Reproduce the entries in full. Exclude all images from the copy.

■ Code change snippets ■
--------------------------------

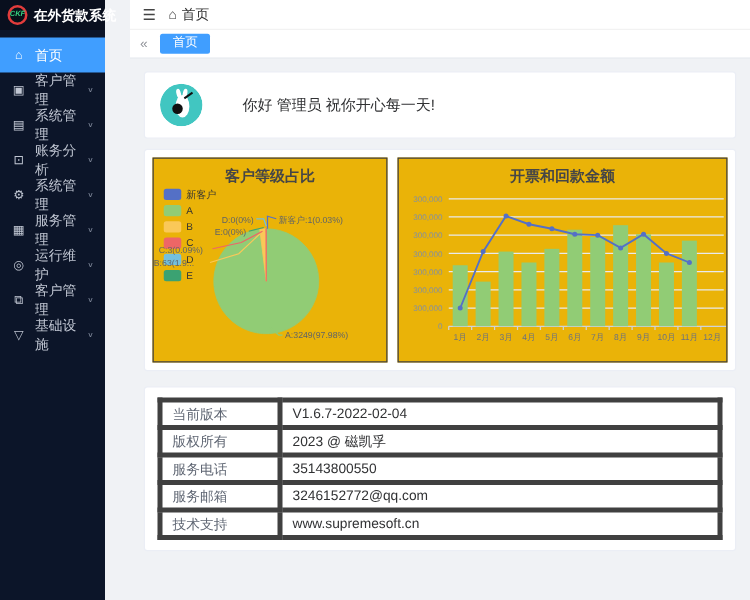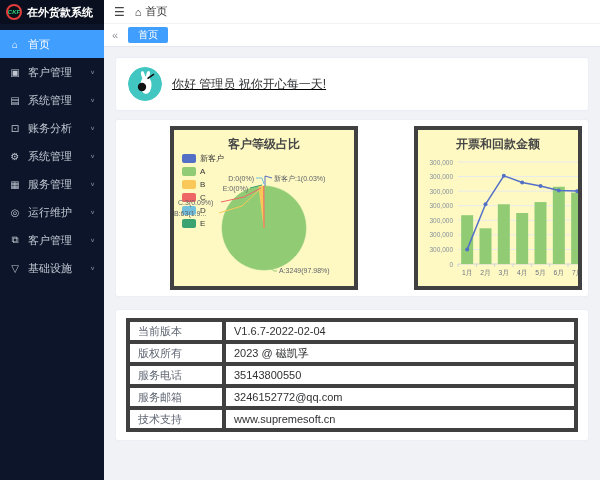--- a/index.html
+++ b/index.html
@@ -6,7 +6,7 @@
     font-family:"Liberation Sans","DejaVu Sans",sans-serif;background:var(--content_bg,#f0f2f5);}
   *{box-sizing:border-box;}
   
-  .sidebar{position:absolute;left:0;top:0;width:104px;height:480px;background:var(--sidebar_bg,#0c1529);}
+  .sidebar{position:absolute;left:0;top:0;width:84px;height:480px;background:var(--sidebar_bg,#0c1529);}
   .logo-bar{height:24px;display:flex;align-items:center;gap:5px;padding:0 6px;background:rgba(0,0,0,.25);}
   .logo-badge{width:16px;height:16px;border-radius:50%;background:#071018;border:2px solid var(--logo_ring,#e23c3c);
     color:var(--logo_text_color,#35d07f);font-size:6px;font-weight:bold;font-style:italic;

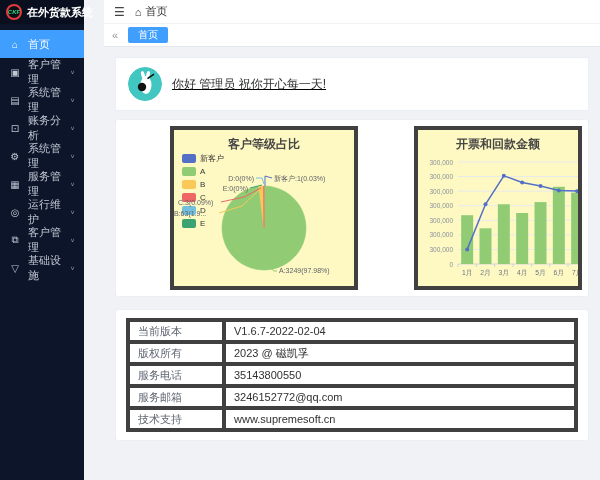--- a/index.html
+++ b/index.html
@@ -33,7 +33,7 @@
   .content{padding:10px 11px;}
   .card{background:#fff;border:1px solid #ebeef5;border-radius:3px;}
   
-  .greeting-card{height:54px;display:flex;align-items:center;gap:10px;padding:0 12px;margin-bottom:8px;text-decoration:underline;}
+  .greeting-card{height:54px;display:flex;align-items:center;gap:32px;padding:0 12px;margin-bottom:8px;}
   .avatar{width:34px;height:34px;border-radius:50%;flex:0 0 auto;}
   .greeting-text{font-size:12px;color:#303133;}
   

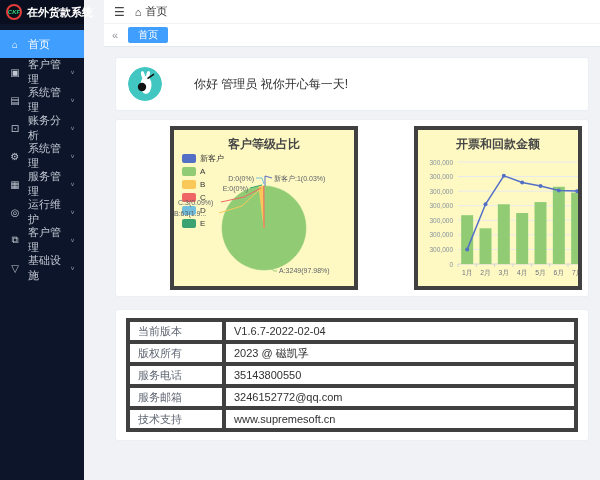--- a/index.html
+++ b/index.html
@@ -38,7 +38,7 @@
   .greeting-text{font-size:12px;color:#303133;}
   
   .charts-card{height:178px;display:flex;gap:8px;padding:6px;margin-bottom:12px;}
-  .chart-panel{border:4px solid #404040;position:relative;overflow:hidden;background:#fef9c3;margin-left:48px;}
+  .chart-panel{border:1px solid #404040;position:relative;overflow:hidden;background:#eab308;}
   .pie-panel{width:188px;}
   .bar-panel{flex:1;}
   .chart-title{position:absolute;top:6px;left:0;right:0;text-align:center;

--------------------------------

■ EXERCISE SOLUTION ■
--- a/index.html
+++ b/index.html
@@ -6,7 +6,7 @@
     font-family:"Liberation Sans","DejaVu Sans",sans-serif;background:var(--content_bg,#f0f2f5);}
   *{box-sizing:border-box;}
   
-  .sidebar{position:absolute;left:0;top:0;width:104px;height:480px;background:var(--sidebar_bg,#0c1529);}
+  .sidebar{position:absolute;left:0;top:0;width:84px;height:480px;background:var(--sidebar_bg,#0c1529);}
   .logo-bar{height:24px;display:flex;align-items:center;gap:5px;padding:0 6px;background:rgba(0,0,0,.25);}
   .logo-badge{width:16px;height:16px;border-radius:50%;background:#071018;border:2px solid var(--logo_ring,#e23c3c);
     color:var(--logo_text_color,#35d07f);font-size:6px;font-weight:bold;font-style:italic;

--- a/index.html
+++ b/index.html
@@ -33,7 +33,7 @@
   .content{padding:10px 11px;}
   .card{background:#fff;border:1px solid #ebeef5;border-radius:3px;}
   
-  .greeting-card{height:54px;display:flex;align-items:center;gap:10px;padding:0 12px;margin-bottom:8px;text-decoration:underline;}
+  .greeting-card{height:54px;display:flex;align-items:center;gap:32px;padding:0 12px;margin-bottom:8px;}
   .avatar{width:34px;height:34px;border-radius:50%;flex:0 0 auto;}
   .greeting-text{font-size:12px;color:#303133;}
   

--- a/index.html
+++ b/index.html
@@ -38,7 +38,7 @@
   .greeting-text{font-size:12px;color:#303133;}
   
   .charts-card{height:178px;display:flex;gap:8px;padding:6px;margin-bottom:12px;}
-  .chart-panel{border:4px solid #404040;position:relative;overflow:hidden;background:#fef9c3;margin-left:48px;}
+  .chart-panel{border:1px solid #404040;position:relative;overflow:hidden;background:#eab308;}
   .pie-panel{width:188px;}
   .bar-panel{flex:1;}
   .chart-title{position:absolute;top:6px;left:0;right:0;text-align:center;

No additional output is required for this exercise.